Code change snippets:

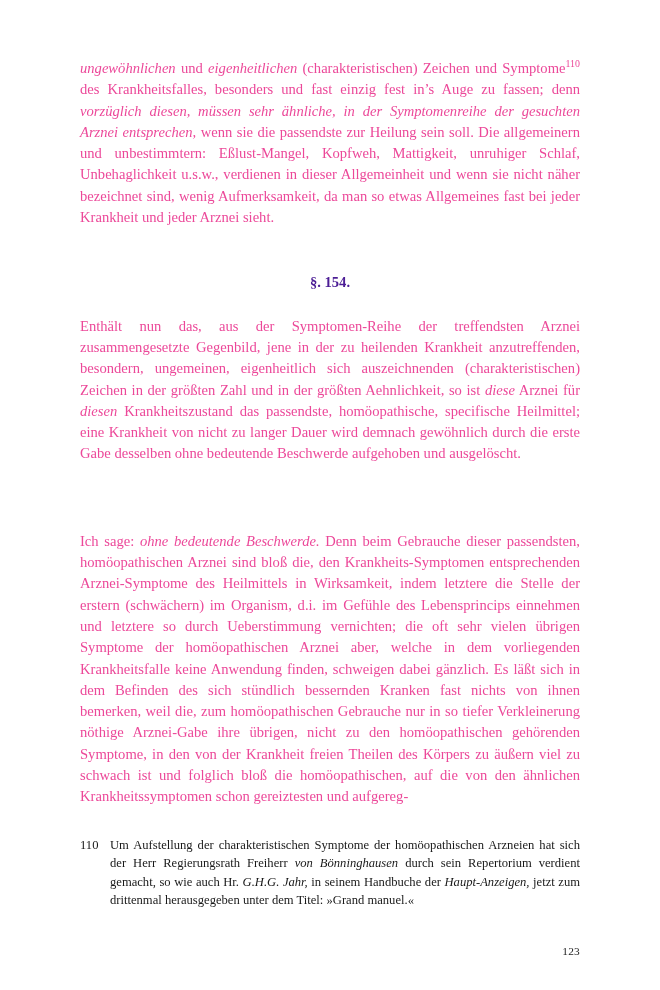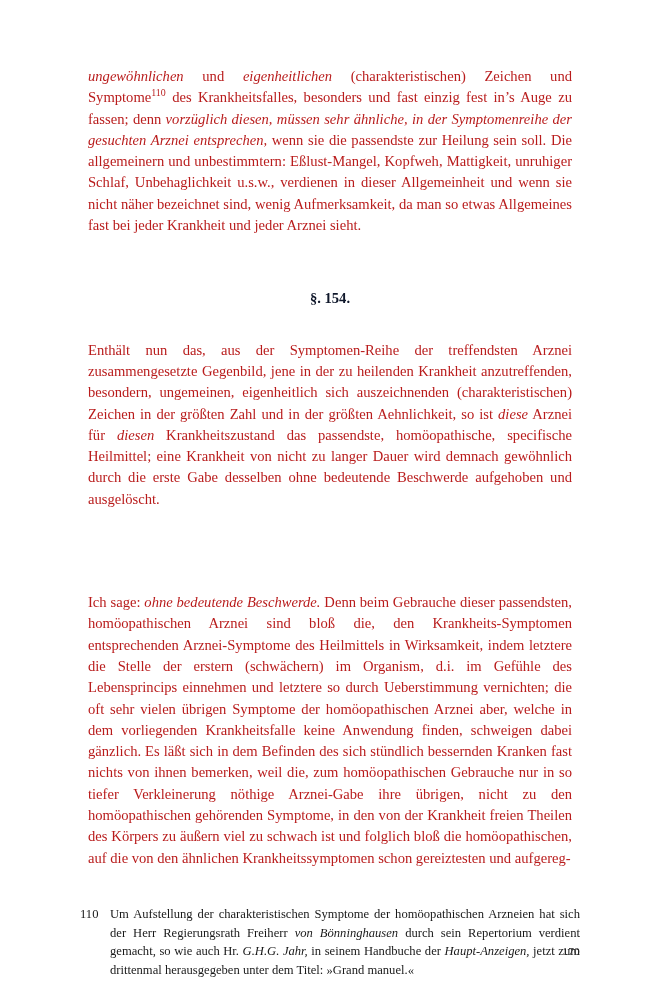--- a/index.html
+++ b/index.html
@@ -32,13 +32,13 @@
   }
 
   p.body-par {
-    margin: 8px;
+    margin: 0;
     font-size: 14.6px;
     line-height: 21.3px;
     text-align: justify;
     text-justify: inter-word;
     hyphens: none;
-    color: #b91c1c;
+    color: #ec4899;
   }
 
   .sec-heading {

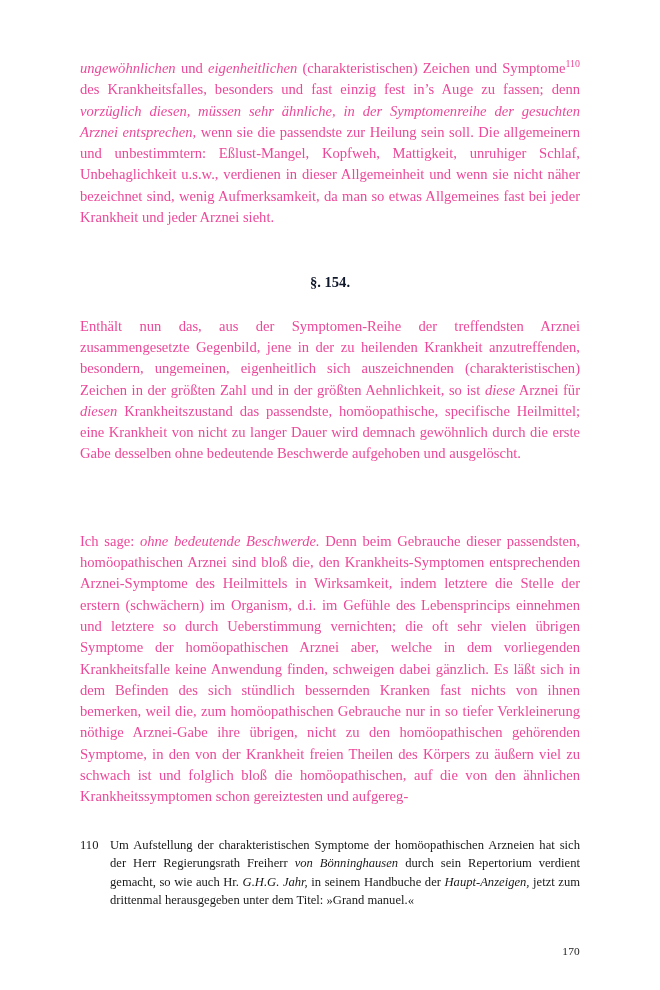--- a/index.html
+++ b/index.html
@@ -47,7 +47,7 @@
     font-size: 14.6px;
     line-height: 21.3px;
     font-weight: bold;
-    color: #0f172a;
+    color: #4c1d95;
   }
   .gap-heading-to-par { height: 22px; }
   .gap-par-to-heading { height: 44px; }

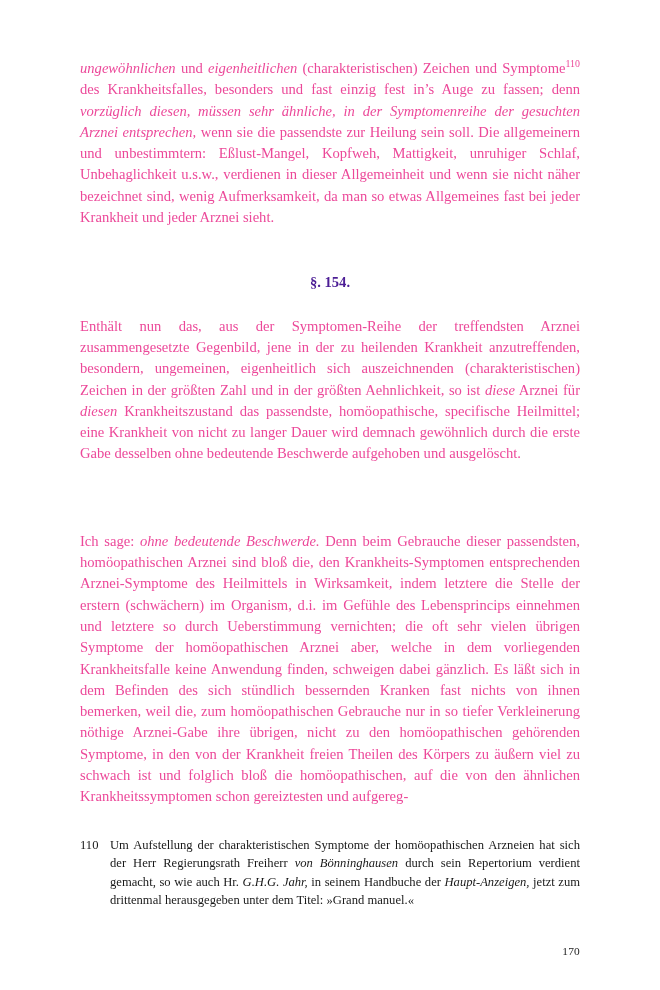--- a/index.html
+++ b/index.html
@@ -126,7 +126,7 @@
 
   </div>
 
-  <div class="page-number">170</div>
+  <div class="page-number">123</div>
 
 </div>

TASK DETAILS: Read the data above. Pull out each line in which the string "height" appears.

RESULT:
     line-height: 21.3px;
     line-height: 21.3px;
   .gap-heading-to-par { height: 22px; }
   .gap-par-to-heading { height: 44px; }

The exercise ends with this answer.